On Thursday, I helped with the prenatal class again. Jessie had to be at Joshua's school this morning, so I was in charge of setting everything up for Maria, the nurse. Unfortunately, only one new girl, Estafani, and her mother came. We think there must have been some miscommunication with the mothers because it was unlike them to not show up. But it was still great to have someone new come! Estafani is 16 and 6 months pregnant. I think she and her mother learned a lot. Maria's lesson was about family planning (aka contraception). I was surprised at how little Estefani and her mother new about this subject. I learned that in Peru, only about 40% of births are desired/planned births. Also, the grand majority of people don't use contraception at all. One thing to note is that birth control is free in all of Peru. It is free because reproduction is a huge problem here and the population is continuously growing. This means that the reason women aren’t taking birth control is not because of the money. It is because of lack of education. Another thing to mention is that the local hospital in Collique has the highest maternal death rate in Lima. This is not because of malpractice, but because of malnutrition and anemia. The mothers either don’t know that they are supposed to take their prenatal vitamins, or they don’t have any, or they just don’t do it. This hospital also has the highest rate of cesarean sections because they don’t use epidural so the women get so tense and can’t relax enough to have a natural birth.
While the Tallowood team was here last week, they spent a lot of time painting houses for a few of the OSA families. On Friday, I was able to go help paint two of the houses. We were working on the first house, and before we knew it, we had about 6 little boys from the neighborhood helping us paint! You could say that we pulled a “Tom Sawyer” on them....but they were all so anxious to help out. While we were painting, we got a chance to tell them why we were doing this. (I think they were a little shocked that we would do this for free!) I know that the Lord had us painting that house at the perfect time, because we were able to have some great conversations with those children. Jennifer from the Tallowood team told the kiddos about Jesus, prayed with them, and handed out New Testament Bibles to all of them. I was surprised at how receptive all the kids were to this. Isnt' God awesome?
There’s another cute story I have to share about this experience… while we were painting, there was a group of older boys down the street whistling at us and yelling things at us. They were harmless and really did not bother us at all, but a precious 6 year old boy who was helping us paint, Elias (yellow shirt), stood out in the middle of the street with his hands on his hips and yelled, “No saben ustedes como respetar a mujeres?!” (“Don’t you guys know how to respect women!?”) It was the cutest thing ever, and it warmed my heart that this little 6 year old would stand up for us like that in front of his older peers. Too cute.
One of the houses I helped paint was Nilda’s (the woman who just had baby Moses). We asked if her and her children would like to pray with us for her house. After the prayer, she told us how grateful she was for our work and that she didn’t have the words to thank us enough. It was a beautiful moment because even those in the group who couldn’t understand what she was saying literally, knew was she was trying to express. I love how moments like these can be bigger than the language barrier.

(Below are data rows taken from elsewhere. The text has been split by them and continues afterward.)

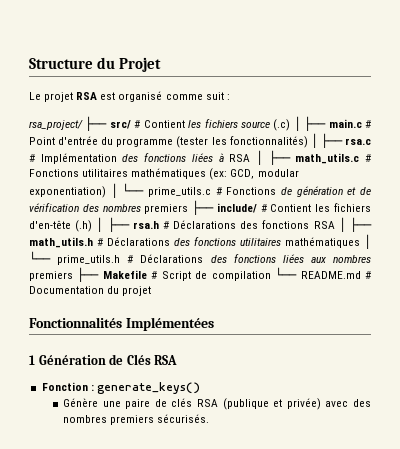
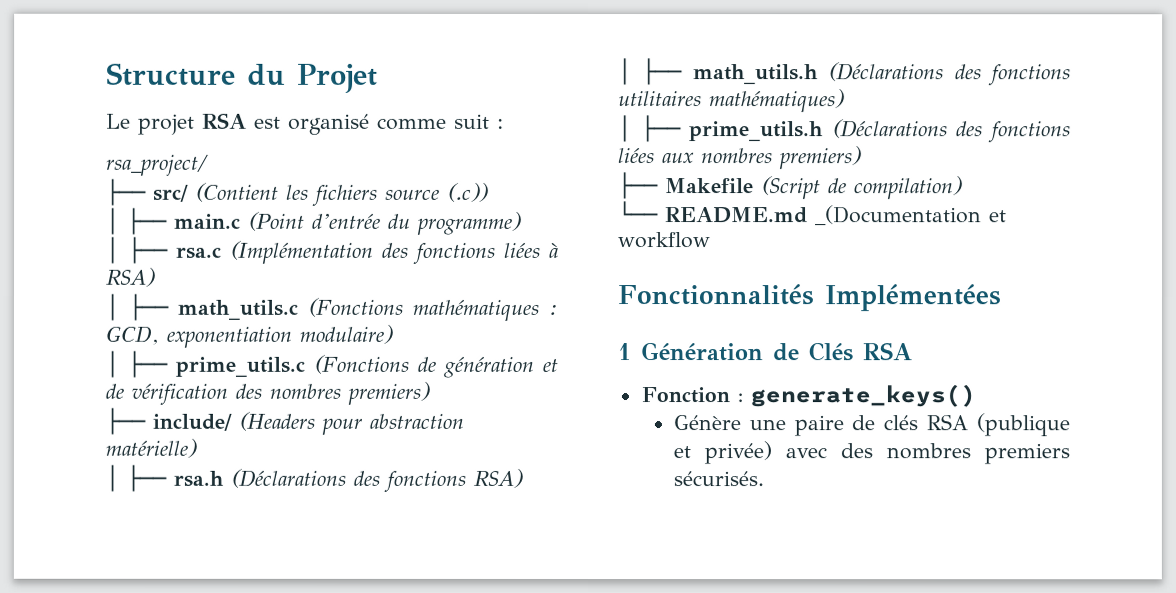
- rsa_project/ ├── src/ # Contient les fichiers source (.c) │ ├── main.c # Point d'entrée du programme (tester les fonctionnalités) │ ├── rsa.c # Implémentation des fonctions liées à RSA │ ├── math_utils.c # Fonctions utilitaires mathématiques (ex: GCD, modular exponentiation) │ └── prime_utils.c # Fonctions de génération et de vérification des nombres premiers ├── include/ # Contient les fichiers d'en-tête (.h) │ ├── rsa.h # Déclarations des fonctions RSA │ ├── math_utils.h # Déclarations des fonctions utilitaires mathématiques │ └── prime_utils.h # Déclarations des fonctions liées aux nombres premiers ├── Makefile # Script de compilation └── README.md # Documentation du projet
+ rsa_project/
+ ├── src/ (Contient les fichiers source (.c))
+ │ ├── main.c (Point d’entrée du programme)
+ │ ├── rsa.c (Implémentation des fonctions liées à RSA)
+ │ ├── math_utils.c (Fonctions mathématiques : GCD, exponentiation modulaire)
+ │ ├── prime_utils.c (Fonctions de génération et de vérification des nombres premiers)
+ ├── include/ (Headers pour abstraction matérielle)
+ │ ├── rsa.h (Déclarations des fonctions RSA)
+ │ ├── math_utils.h (Déclarations des fonctions utilitaires mathématiques)
+ │ ├── prime_utils.h (Déclarations des fonctions liées aux nombres premiers)
+ ├── Makefile (Script de compilation)
+ └── README.md _(Documentation et workflow

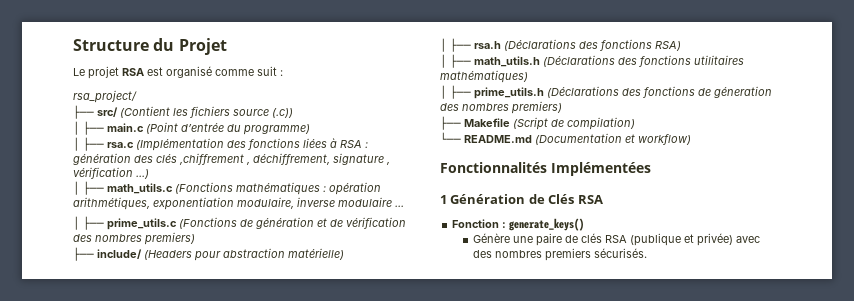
- │ ├── rsa.c (Implémentation des fonctions liées à RSA)
+ │ ├── rsa.c (Implémentation des fonctions liées à RSA : génération des clés ,chiffrement , déchiffrement, signature , vérification ...)
- │ ├── math_utils.c (Fonctions mathématiques : GCD, exponentiation modulaire)
+ │ ├── math_utils.c (Fonctions mathématiques : opération arithmétiques, exponentiation modulaire, inverse modulaire ...
- │ ├── prime_utils.h (Déclarations des fonctions liées aux nombres premiers)
+ │ ├── prime_utils.h (Déclarations des fonctions de géneration des nombres premiers)
- └── README.md _(Documentation et workflow
+ └── README.md (Documentation et workflow)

This weekend I went to Miraflores with the Tallowood group. This is a very nice, touristy part of Lima and was a HUGE change from Collique. It was a lot of fun to experience this side of town, but it was also hard for some of us to accept the fact that the kids we had been working with all week have never seen any of it. My favorite part of the weekend was going to the markets on Saturday! The Tallowood group left Saturday night and it was hard saying goodbye to them! They were all great people and a lot of fun to have around.
I’m also very excited about a project that the OSA team and I have decided would be good for me to work on while I am here!…. Here at OSA, all the kids in the program receive a nutritious lunch when they arrive at 1:00 every school day. Three different OSA mothers come to prepare the meals everyday according to a schedule. It is very important that the mothers come on their assigned day, because if they don’t, the children don’t eat. Unfortunately, this has happened 3 times since I’ve been here. In addition to the kids not eating, the child whose mother didn’t show up to cook gets suspended for the week. If the mother doesn’t come 3 times, the child gets suspended from the program. This is a very hard rule to enforce, but is necessary to teach responsibility. Many of the kids who used to be malnourished are now at a healthy weight because of the daily meals, which was the hope of the program. We have the height and weight measurements from the kids from 2007 till now. So the project I’m going to work on is to organize this information and make a growth chart for each child to show how they have grown since they started receiving these meals. Metche and I will be taking the kids’ measurements this week.